• _Work order_
Transcribe the listing below only from the line with "(272, 379) none" up to and including the line with "[230,546,294,559] base.hml ->".

• _Exercise material_
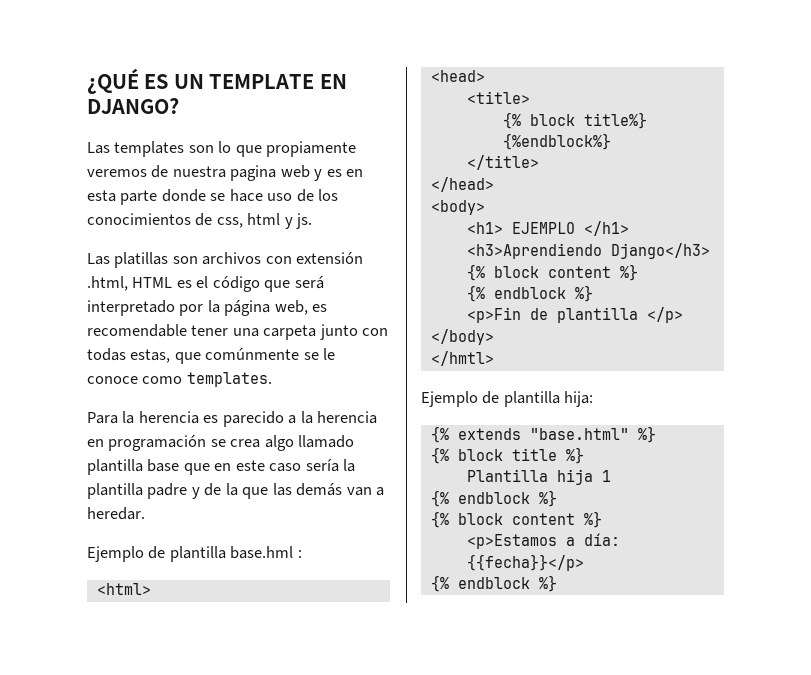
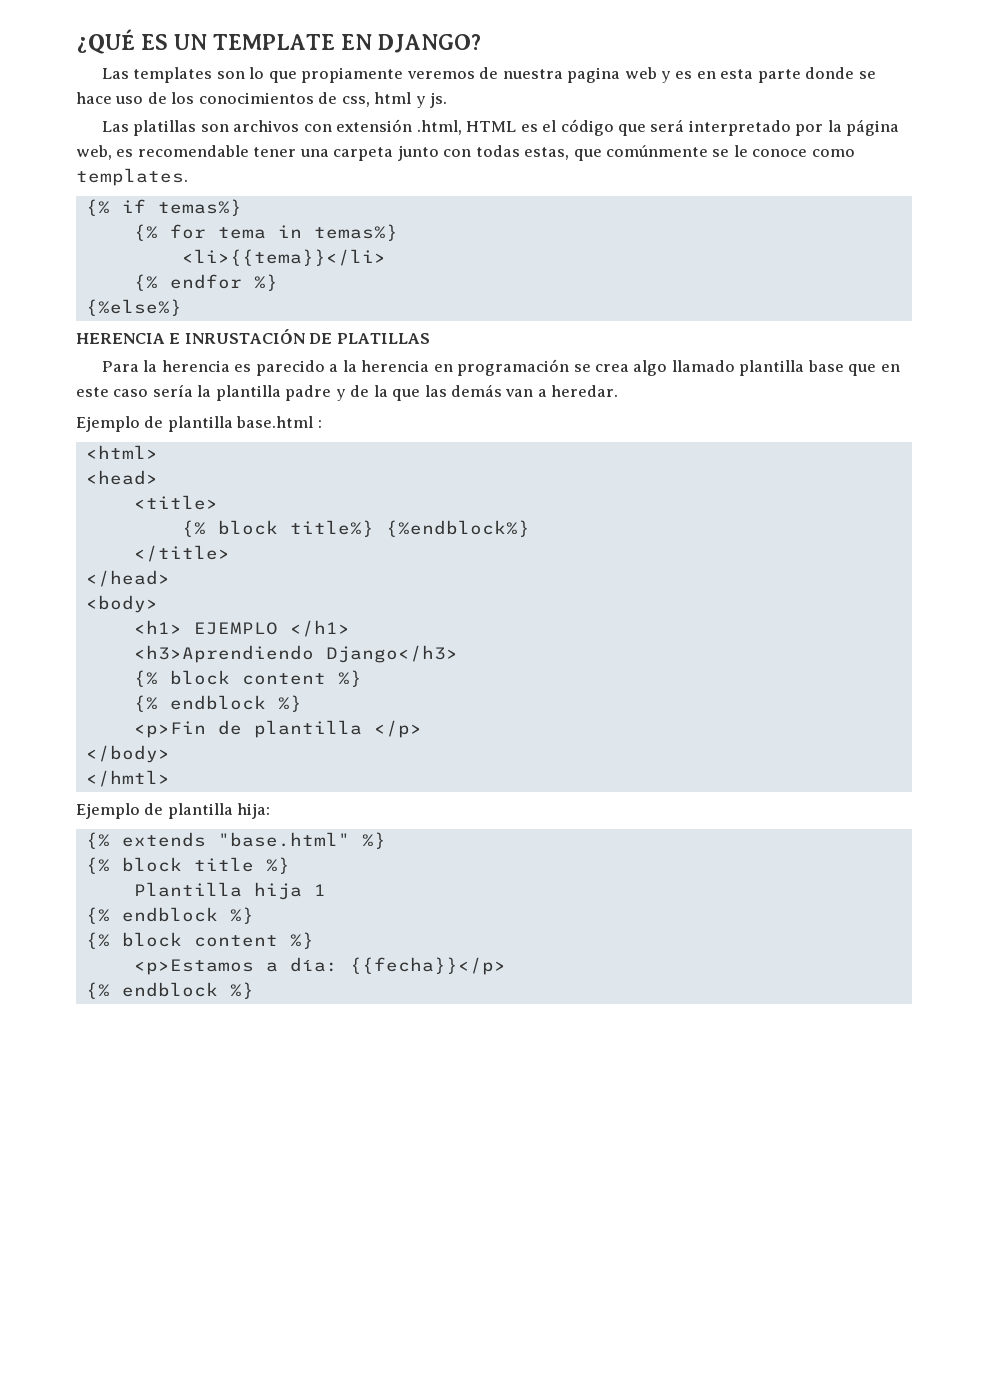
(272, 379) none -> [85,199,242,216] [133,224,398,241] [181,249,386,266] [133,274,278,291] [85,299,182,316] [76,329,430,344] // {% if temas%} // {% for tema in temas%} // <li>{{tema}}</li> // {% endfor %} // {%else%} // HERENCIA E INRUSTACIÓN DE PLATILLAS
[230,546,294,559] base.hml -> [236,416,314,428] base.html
---
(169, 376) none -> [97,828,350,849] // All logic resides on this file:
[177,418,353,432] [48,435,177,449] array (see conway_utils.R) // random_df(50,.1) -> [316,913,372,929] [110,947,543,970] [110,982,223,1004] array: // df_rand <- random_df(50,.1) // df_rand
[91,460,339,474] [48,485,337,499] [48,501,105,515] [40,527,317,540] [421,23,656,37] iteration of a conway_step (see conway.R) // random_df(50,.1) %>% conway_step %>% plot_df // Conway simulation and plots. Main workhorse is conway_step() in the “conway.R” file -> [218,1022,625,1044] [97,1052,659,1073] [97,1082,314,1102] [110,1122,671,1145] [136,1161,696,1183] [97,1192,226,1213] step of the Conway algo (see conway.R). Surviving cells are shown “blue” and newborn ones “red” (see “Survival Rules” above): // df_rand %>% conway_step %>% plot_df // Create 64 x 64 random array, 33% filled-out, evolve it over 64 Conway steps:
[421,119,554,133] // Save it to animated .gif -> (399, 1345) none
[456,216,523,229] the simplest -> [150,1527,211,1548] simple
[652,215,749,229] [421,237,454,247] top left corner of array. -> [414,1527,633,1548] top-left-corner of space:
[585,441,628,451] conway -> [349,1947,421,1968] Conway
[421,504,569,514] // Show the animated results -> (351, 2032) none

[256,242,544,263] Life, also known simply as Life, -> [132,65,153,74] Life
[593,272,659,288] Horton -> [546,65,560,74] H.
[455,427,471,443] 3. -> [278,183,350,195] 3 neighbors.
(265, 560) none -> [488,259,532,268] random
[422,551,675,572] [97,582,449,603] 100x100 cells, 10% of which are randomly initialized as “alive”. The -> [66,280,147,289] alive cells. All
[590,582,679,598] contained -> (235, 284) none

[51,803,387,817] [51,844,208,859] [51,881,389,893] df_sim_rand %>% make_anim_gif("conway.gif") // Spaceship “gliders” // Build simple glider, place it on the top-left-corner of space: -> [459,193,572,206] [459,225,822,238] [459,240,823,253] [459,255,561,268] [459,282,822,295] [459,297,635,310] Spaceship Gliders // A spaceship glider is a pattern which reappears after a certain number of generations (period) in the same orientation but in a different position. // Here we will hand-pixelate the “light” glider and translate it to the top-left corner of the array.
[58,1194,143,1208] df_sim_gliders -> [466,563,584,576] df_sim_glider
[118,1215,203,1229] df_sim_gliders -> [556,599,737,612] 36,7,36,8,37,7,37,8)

• _Answer for the task_
(272, 379) none -> [85,199,242,216] [133,224,398,241] [181,249,386,266] [133,274,278,291] [85,299,182,316] [76,329,430,344] // {% if temas%} // {% for tema in temas%} // <li>{{tema}}</li> // {% endfor %} // {%else%} // HERENCIA E INRUSTACIÓN DE PLATILLAS
[230,546,294,559] base.hml -> [236,416,314,428] base.html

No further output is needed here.